Снег падает с акварельного затянутого неба. Мягкий, белый, стерильный, как стиральный порошок. Дома снег был не такой. Дома снег был живой. Дома все вокруг было живое. Здешний мир хрустально-ирреальный, как раннее утро. Здешний мир не холодный — но все равно почему-то зябкий. И мёртвый. Ему положено быть мёртвым — он же, вроде как, загробный. Наверное. Олежа перечитал в жизни кучу книг про мифологию, но нигде, даже в сказках народов Севера, мир-за-гранью не был хрупким завьюженным снежным шаром. Сугроб проминается под кедами, как промялся бы под сапогами. Ненормально. Даже смерть всегда была нормальной — страшной, но логичной. Странной, но поддающейся хоть каким-то законам. Здесь вообще ничего нет. Никаких законов.
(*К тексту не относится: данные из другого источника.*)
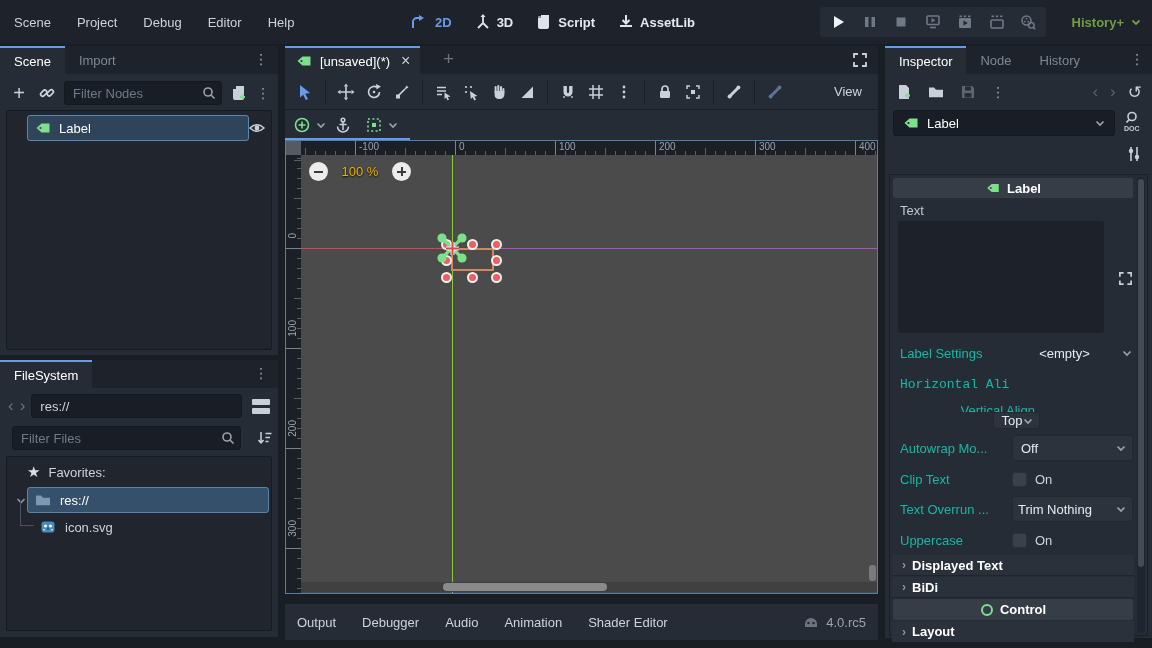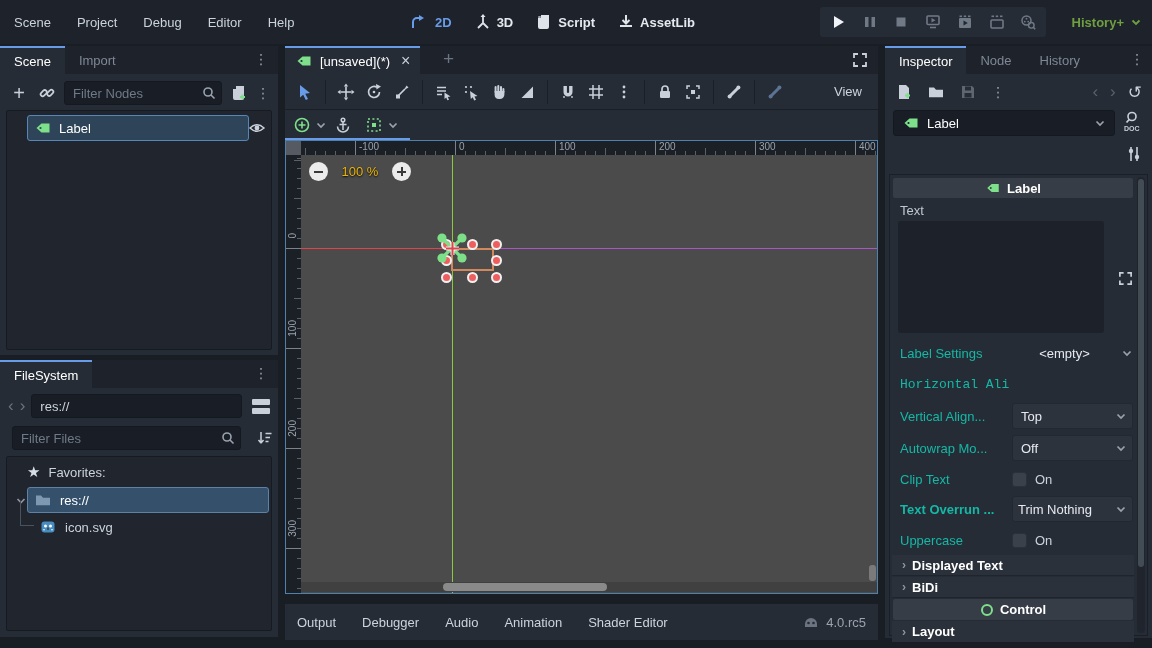"Vertical Align..." div.row { flex-direction: none -> column }
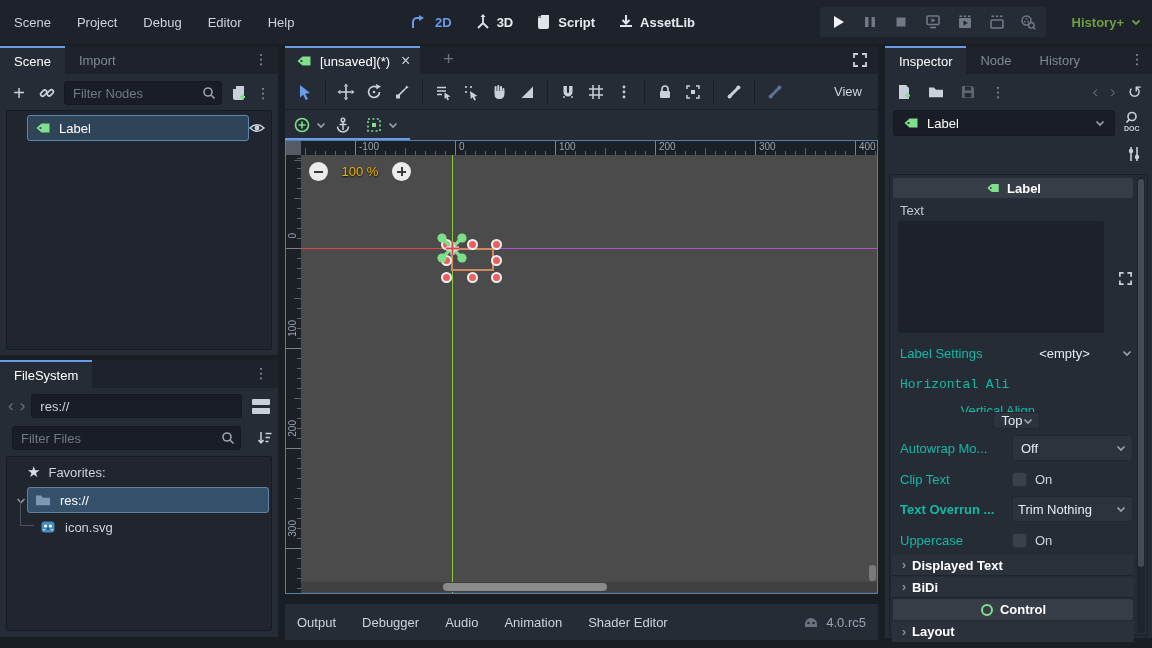"Text Overrun ..." span.droplabel { font-weight: bold -> none }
Хочешь — ложись на землю и изображай снежного ангела прямо так, в одной рубашке. Олежа ложится — чего уж теперь? А думать, чувствуя, как тебе на лицо ложится снег, даже приятно. Мёртвым же всё равно. Когда он был призраком — всё равно не было. Теперь, кажется, стало. Доубили. Добили. Снег падает, похожий на стиральный порошок. Здесь Олеже иногда кажется, что он забывает собственное имя. Здесь Олеже всегда кажется, что смерть у него была замечательная. Лучше жизни смерть.

Ветер ли старое имя развеял,

Нет мне дороги в мой брошенный край…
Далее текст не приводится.